听着自己选择的人居然帮着一个外人说话,就算一直把德雷若惜当自己半个女儿看这时候的德林加尔也忍不住的发了怒。
“如果您这么说的话,那么我无话可说了德林先生。我按照您的意思接触过麾最将军,也接触过何酒...他们对我也都还算友好。实际上德林先生,这些年来您一直都在教育我,在我接受的教育中的的确确没有教我怎么做第三者。实际上就算您一直笃定何酒是我和麾最将军的第三者,但是作为当事人。
我还是要说,不论您愿不愿意承认...的的确确站在将军和将军夫人中间...我才是真正的那个所谓破坏人家婚姻的人。而一直以来,我是真的不愿意做那个尴尬的存在。尤其在我知道了将军他的的确确是爱着他现在伴侣的情况下!”
德雷若惜看着对面已经恨不得把酒杯捏碎的德林加尔。
她当然知道自己现在的身份去触怒德林加尔不好,可是不管怎么想他还是觉得自己如今所做的这一切都很尴尬。
如果没法和德林加尔说清楚,德雷若惜大约真的会为了让自己的家族能继续好下去而自杀。
因为一直以来她作为一个本该了无牵挂的孤儿太过纠结。
虽然拥有着很多所谓有家世的人的羡慕,但是同样的他被迫背负的也是她感到痛苦的。
如果小时候幼稚的自己还期待过真的可以顺利的嫁给将军报答德林加尔的栽培之恩,那么现在...

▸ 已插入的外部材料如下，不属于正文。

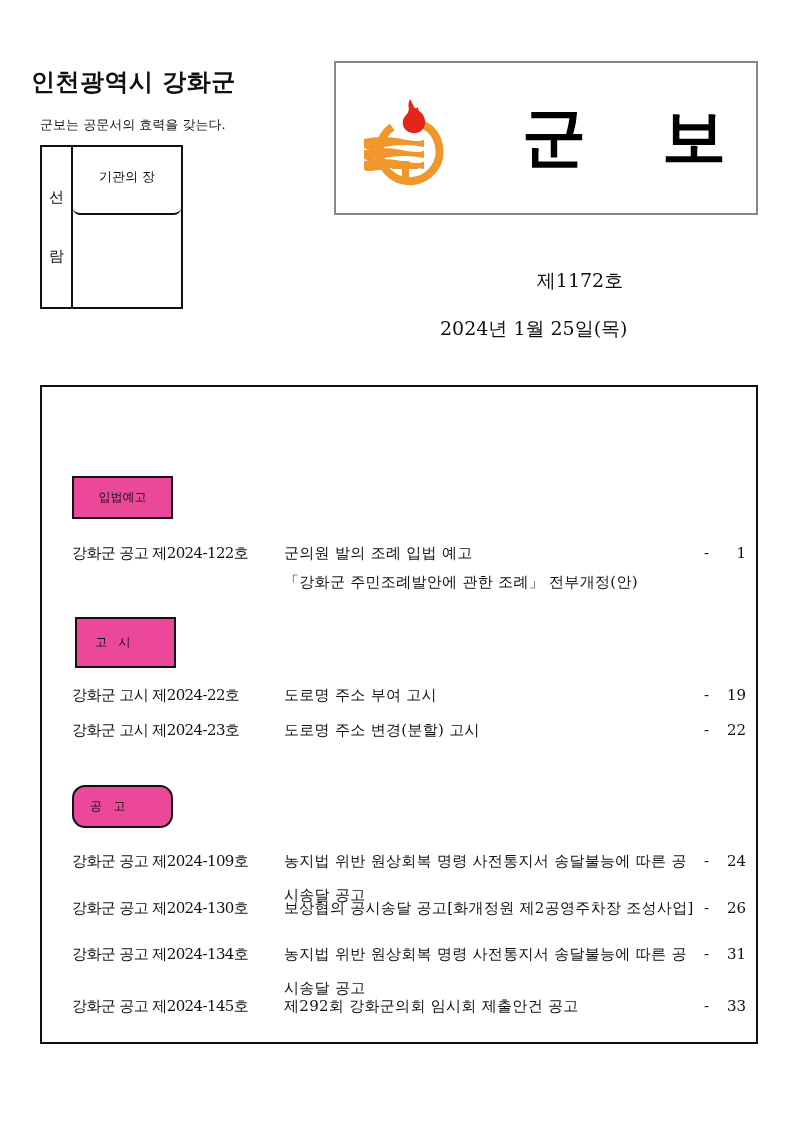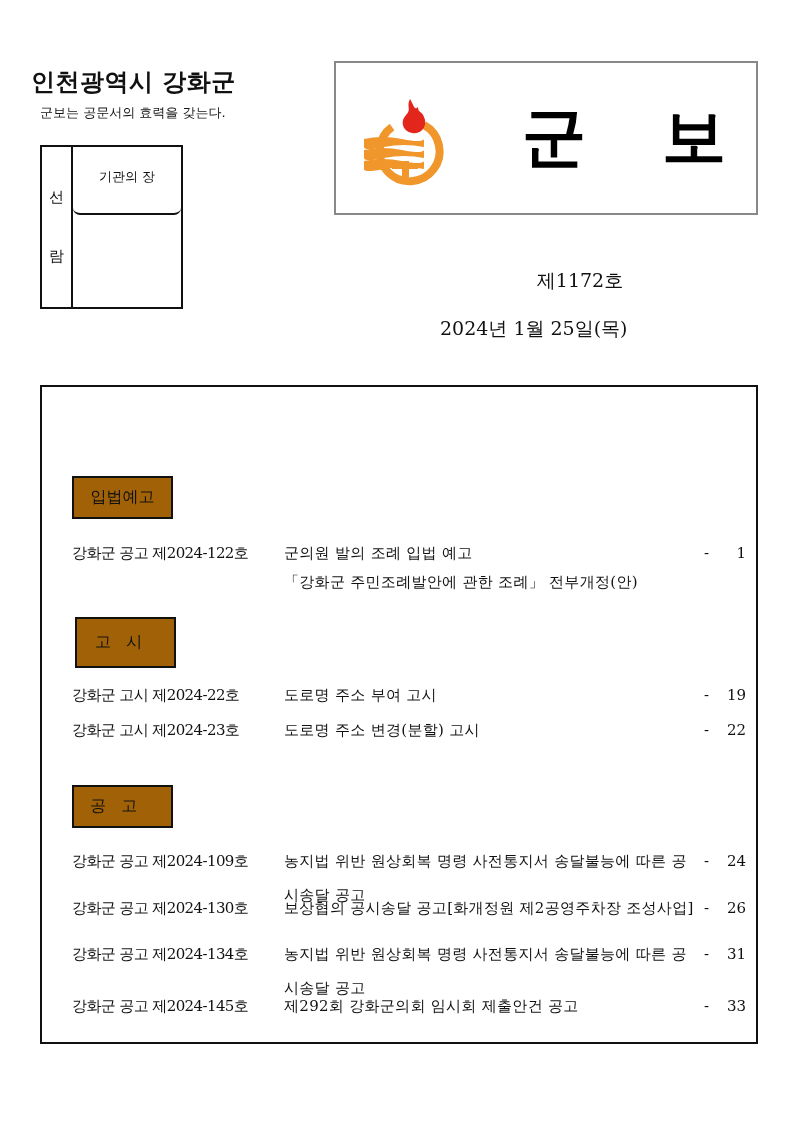"군보는 공문서의 효력을 갖는다." .org-sub { top: 104px -> 116px }
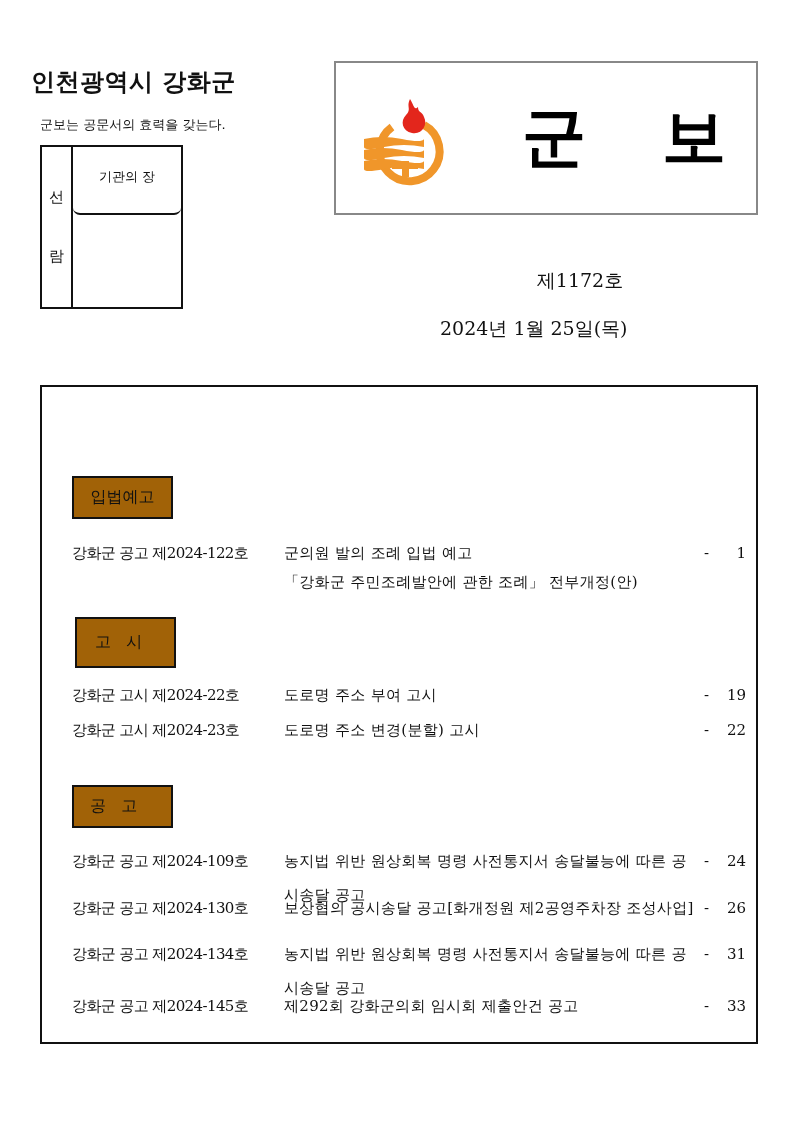"입법예고" .sec-box { background: #a16207 -> #ec4899; font-size: 16px -> 12px }
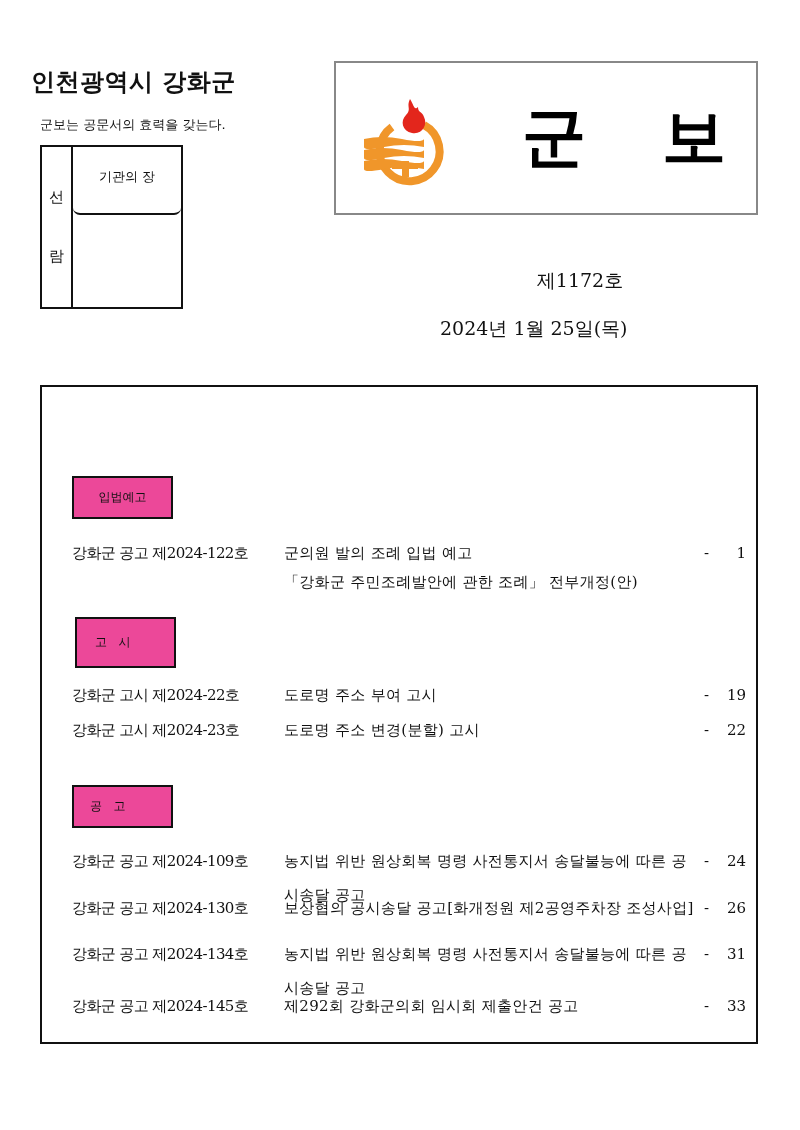"공 고" div.sec-box { border-radius: none -> 13px }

一直都接受着正统道德教育的德雷若惜就真的是在各种意义上的自相矛盾了。
“够了!我不需要你给我讲道理!我走过多少路看过多少事情...你们这些幼稚又愚蠢的道理以后就留给你们自己吧!”
德林加尔不想每次都对着德雷若惜发火。
可是年长的大人和孩子却总是无可避免的有着一些不能避免的摩擦。
“你接下来只要按照我的安排,去参加帝国军今年的招募。我相信凭借你的能力进入帝国军是件很简单的事情吧?”
德林加尔不容置疑的命令德雷若惜。
“我知道了。”
德雷若惜优雅的放下了手里的刀叉回答了德林加尔。
想想未来要在帝国军参与工作,德雷若惜也不算是很抵触。
毕竟就某种意义上来说,帝国军那个地方是很多高手挤破了脑袋都想要进入的战神之国。
她当然有着足够的实力进入帝国军,不过男女有别,即便是进入了帝国军按照帝国军苛刻的要求她大约也会被安排到什么后勤或者次后勤的编制。
德雷若惜和德林加尔背道而驰。
夜色深深,何酒结束了一天的学习和工作回到了和麾最两人的小屋。